◆ Directions for this task ◆
Return the lines below that contain the word "size".

◆ Listed records ◆
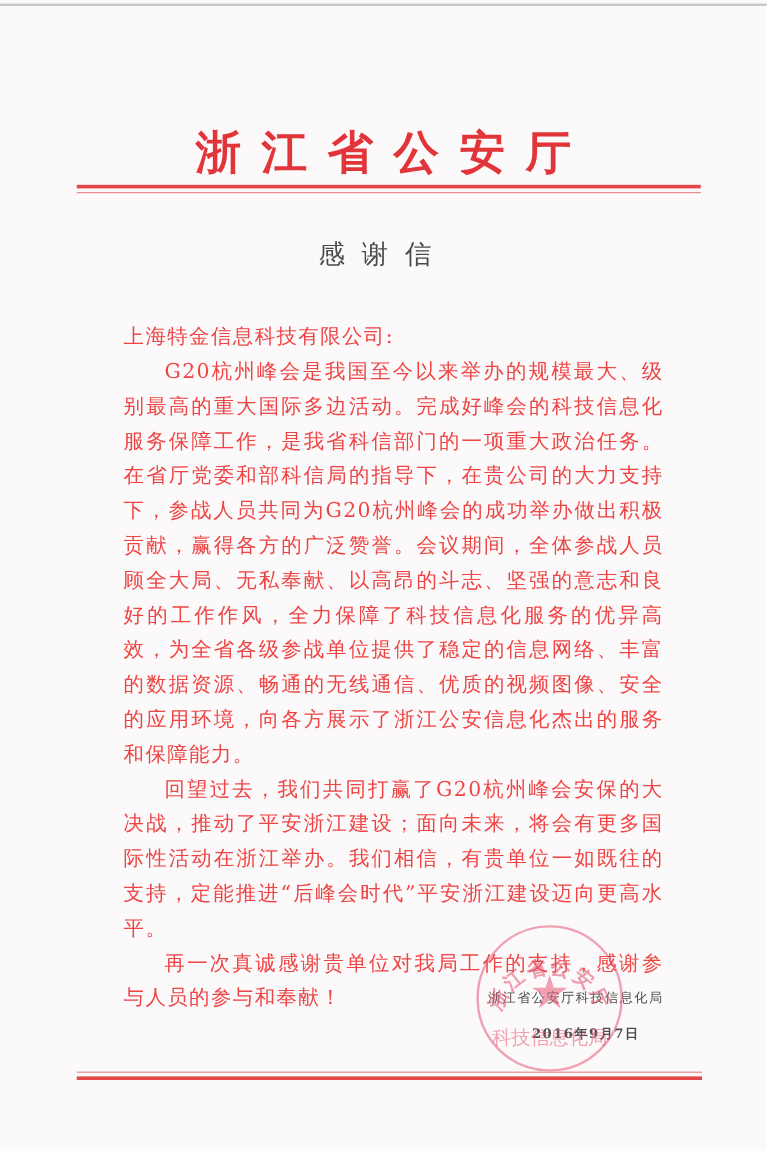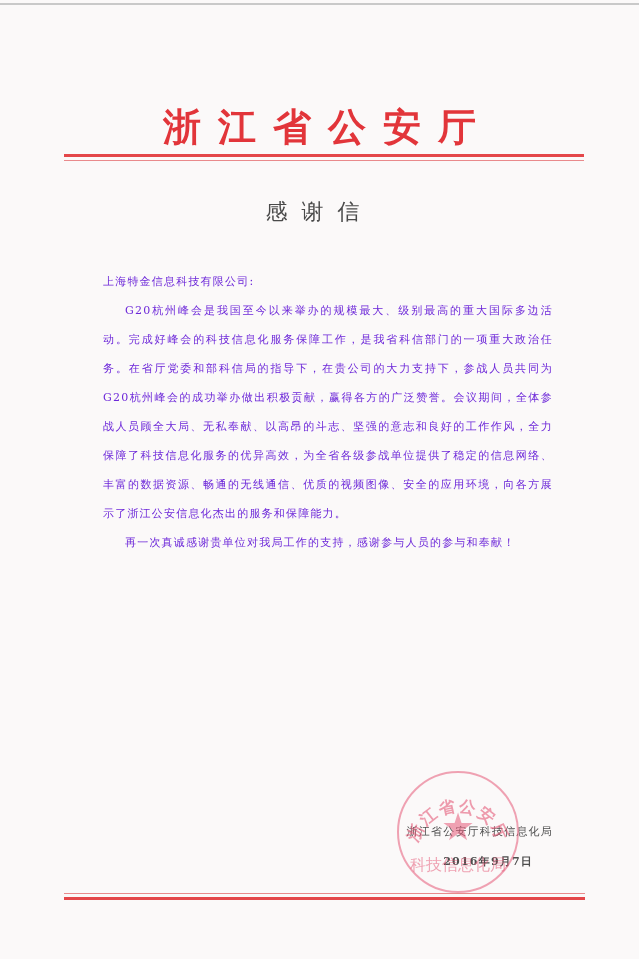--- a/index.html
+++ b/index.html
@@ -52,22 +52,22 @@
       color: #4a4a4a;
       font-size: 22px;
       letter-spacing: 14px;
       box-sizing: border-box;
     }
     .body-text {
       position: absolute;
       left: 103px;
       top: 267px;
       width: 450px;
-      color: #6d28d9;
-      font-size: 11px;
+      color: #ef4444;
+      font-size: 17px;
       line-height: 29px;
       letter-spacing: 1.2px;
       text-align: justify;
     }
     .body-text p {
       margin: 0;
       text-indent: 2em;
     }
     .body-text p.salutation {
       text-indent: 0;
@@ -128,20 +128,21 @@
 <div class="letterhead">浙江省公安厅</div>
 
 <div class="rule-thick" style="left:64px; top:154px; width:520px;"></div>
 <div class="rule-thin" style="left:64px; top:160px; width:520px;"></div>
 
 <div class="doc-title">感谢信</div>
 
 <div class="body-text">
   <p class="salutation">上海特金信息科技有限公司:</p>
   <p>G20杭州峰会是我国至今以来举办的规模最大、级别最高的重大国际多边活动。完成好峰会的科技信息化服务保障工作，是我省科信部门的一项重大政治任务。在省厅党委和部科信局的指导下，在贵公司的大力支持下，参战人员共同为G20杭州峰会的成功举办做出积极贡献，赢得各方的广泛赞誉。会议期间，全体参战人员顾全大局、无私奉献、以高昂的斗志、坚强的意志和良好的工作作风，全力保障了科技信息化服务的优异高效，为全省各级参战单位提供了稳定的信息网络、丰富的数据资源、畅通的无线通信、优质的视频图像、安全的应用环境，向各方展示了浙江公安信息化杰出的服务和保障能力。</p>
+  <p>回望过去，我们共同打赢了G20杭州峰会安保的大决战，推动了平安浙江建设；面向未来，将会有更多国际性活动在浙江举办。我们相信，有贵单位一如既往的支持，定能推进“后峰会时代”平安浙江建设迈向更高水平。</p>
   <p>再一次真诚感谢贵单位对我局工作的支持，感谢参与人员的参与和奉献！</p>
 </div>
 
 <div class="signoff">
   <div>浙江省公安厅科技信息化局</div>
   <div class="date">2016年9月7日</div>
 </div>
 
 <div class="stamp">
   <svg class="stamp-arc" viewBox="0 0 122 122">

◆ Your solution ◆
       font-size: 22px;
-      font-size: 11px;
+      font-size: 17px;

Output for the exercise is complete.